__WHAT TO DO__. Without any pictures, reproduce exactly the lines running from the line containing "justify-content: center ->" through the end of the entries.

__GIVEN DATA__.

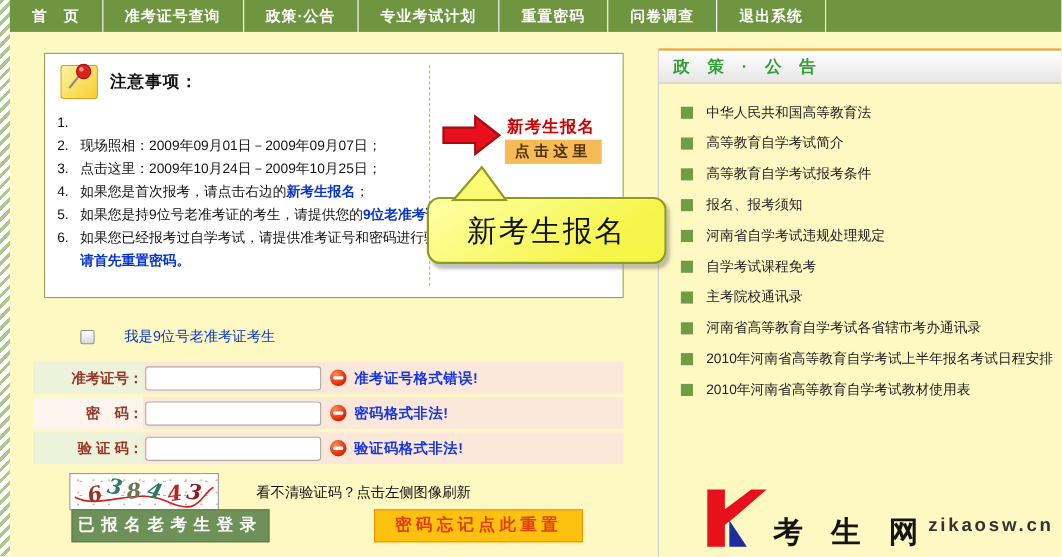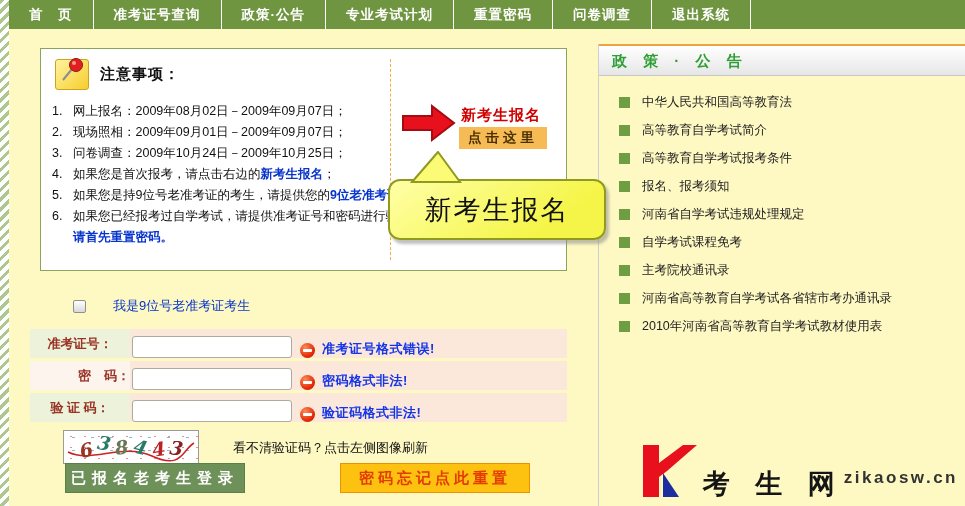"网上报名：2009年08月02日－2009年09月07日；" span { html: <span>网上报名：2009年08月02日－2009年09月07日；</span> -> none }
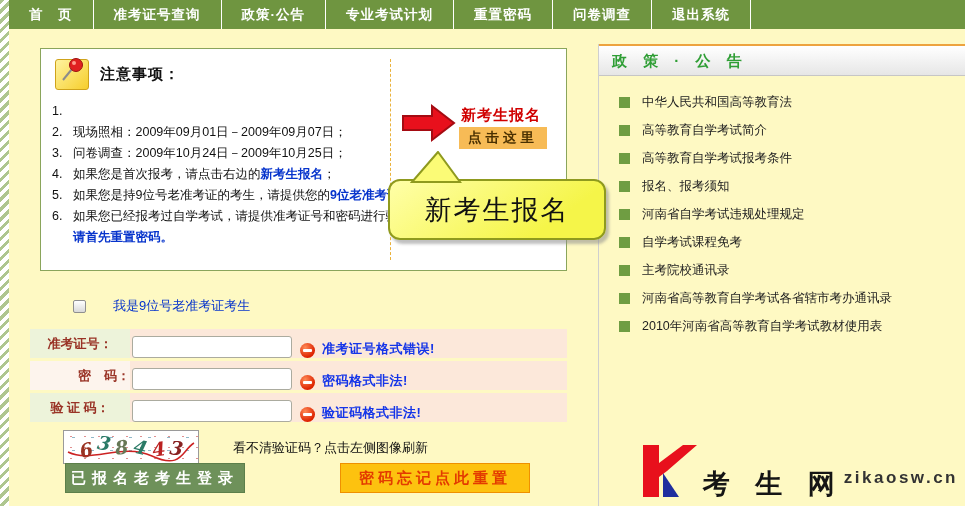"问卷调查：2009年10月24日－2009年10月25日；" span { text: 问卷调查 -> 点击这里 }
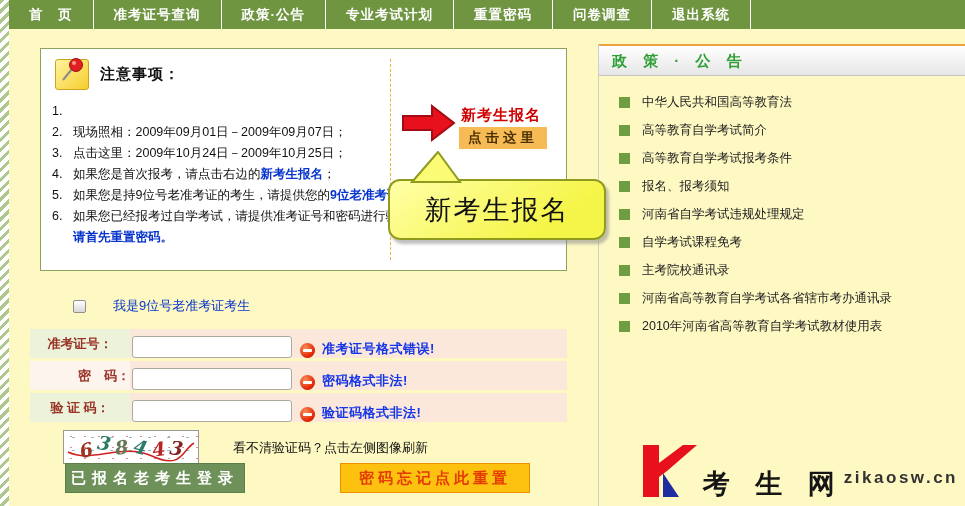"2010年河南省高等教育自学考试上半年报名考试日程安排" div.sb-item { html: none -> <div> <span></span> <span>2010年河南省高等教育自学考试上半年报名考试日程安排</span> </div> }
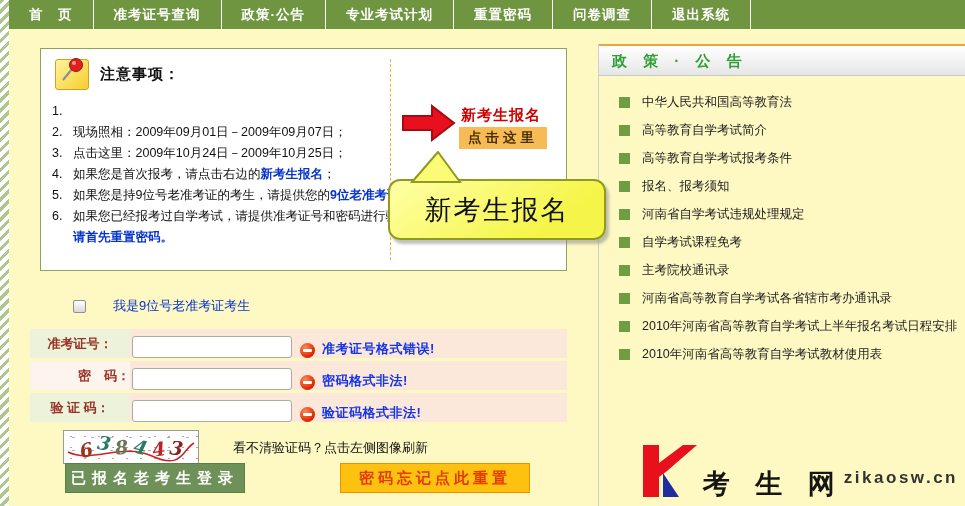"准考证号：" .r0 .f-left, .r2 .f-left { justify-content: center -> none }
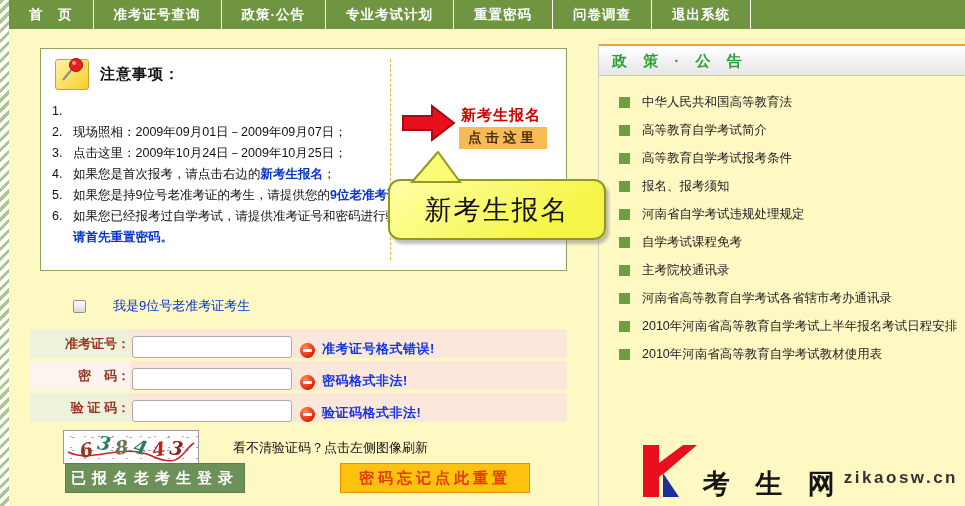"准考证号格式错误!" .f-right { align-items: flex-end -> center }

__WRITTEN SOLUTION__.
"准考证号：" .r0 .f-left, .r2 .f-left { justify-content: center -> none }
"准考证号格式错误!" .f-right { align-items: flex-end -> center }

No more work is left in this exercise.